--- START ---

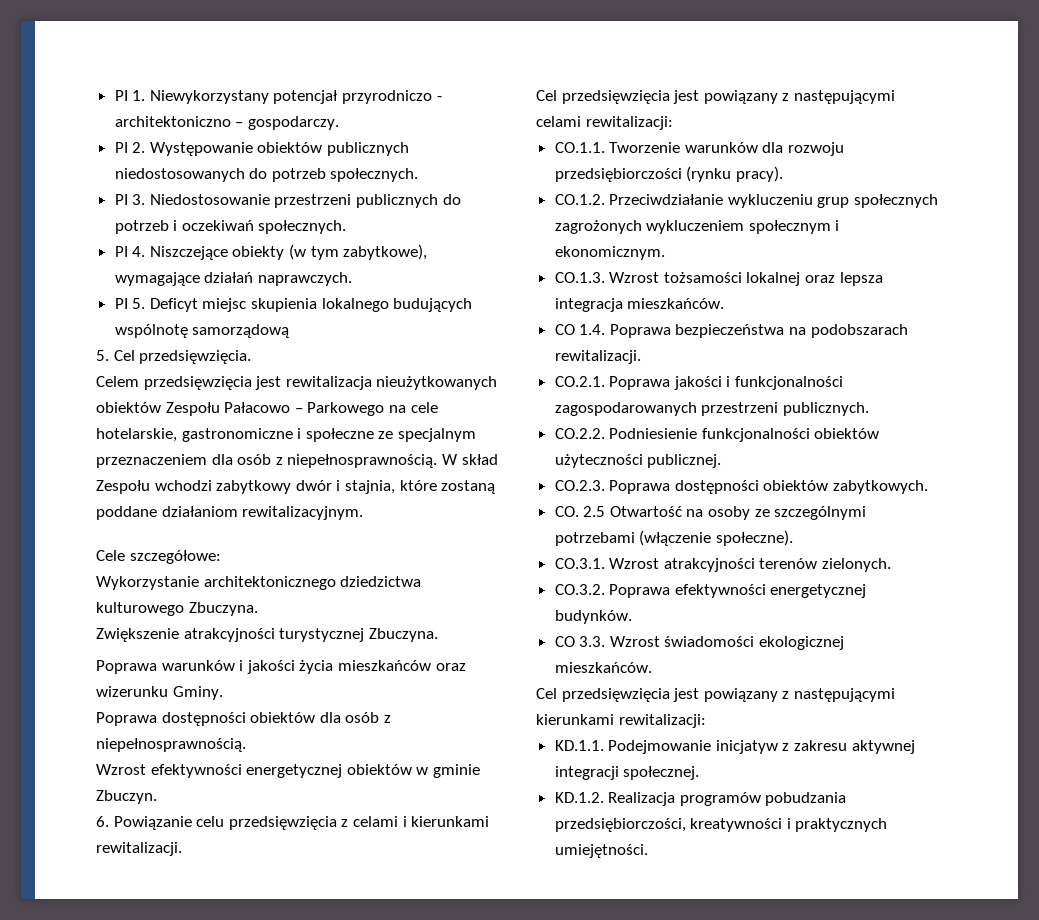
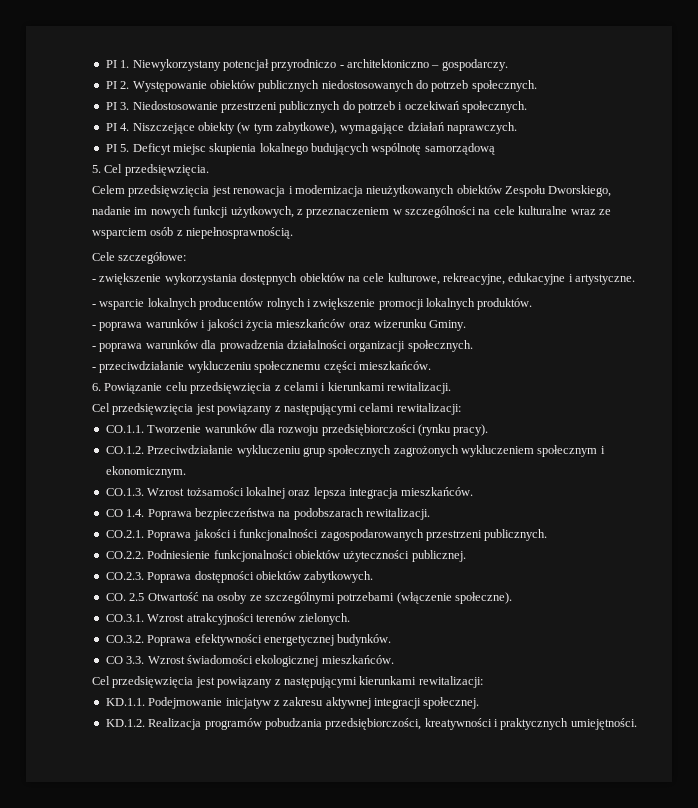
- Celem przedsięwzięcia jest rewitalizacja nieużytkowanych obiektów Zespołu Pałacowo – Parkowego na cele hotelarskie, gastronomiczne i społeczne ze specjalnym przeznaczeniem dla osób z niepełnosprawnością. W skład Zespołu wchodzi zabytkowy dwór i stajnia, które zostaną poddane działaniom rewitalizacyjnym.
+ Celem przedsięwzięcia jest renowacja i modernizacja nieużytkowanych obiektów Zespołu Dworskiego, nadanie im nowych funkcji użytkowych, z przeznaczeniem w szczególności na cele kulturalne wraz ze wsparciem osób z niepełnosprawnością.
  Cele szczegółowe:
- Wykorzystanie architektonicznego dziedzictwa kulturowego Zbuczyna.
- Zwiększenie atrakcyjności turystycznej Zbuczyna.
- Poprawa warunków i jakości życia mieszkańców oraz wizerunku Gminy.
+ - zwiększenie wykorzystania dostępnych obiektów na cele kulturowe, rekreacyjne, edukacyjne i artystyczne.
+ - wsparcie lokalnych producentów rolnych i zwiększenie promocji lokalnych produktów.
+ - poprawa warunków i jakości życia mieszkańców oraz wizerunku Gminy.
- Poprawa dostępności obiektów dla osób z niepełnosprawnością.
- Wzrost efektywności energetycznej obiektów w gminie Zbuczyn.
+ - poprawa warunków dla prowadzenia działalności organizacji społecznych.
+ - przeciwdziałanie wykluczeniu społecznemu części mieszkańców.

--- END ---

= Work instructions =
Out of the entries above, write out only the lines between the line holding "- Wykorzystanie architektonicznego" and the line holding "edukacyjne i artystyczne.", inclusive, each exactly as given.

= Solution for this task =
- Wykorzystanie architektonicznego dziedzictwa kulturowego Zbuczyna.
- Zwiększenie atrakcyjności turystycznej Zbuczyna.
- Poprawa warunków i jakości życia mieszkańców oraz wizerunku Gminy.
+ - zwiększenie wykorzystania dostępnych obiektów na cele kulturowe, rekreacyjne, edukacyjne i artystyczne.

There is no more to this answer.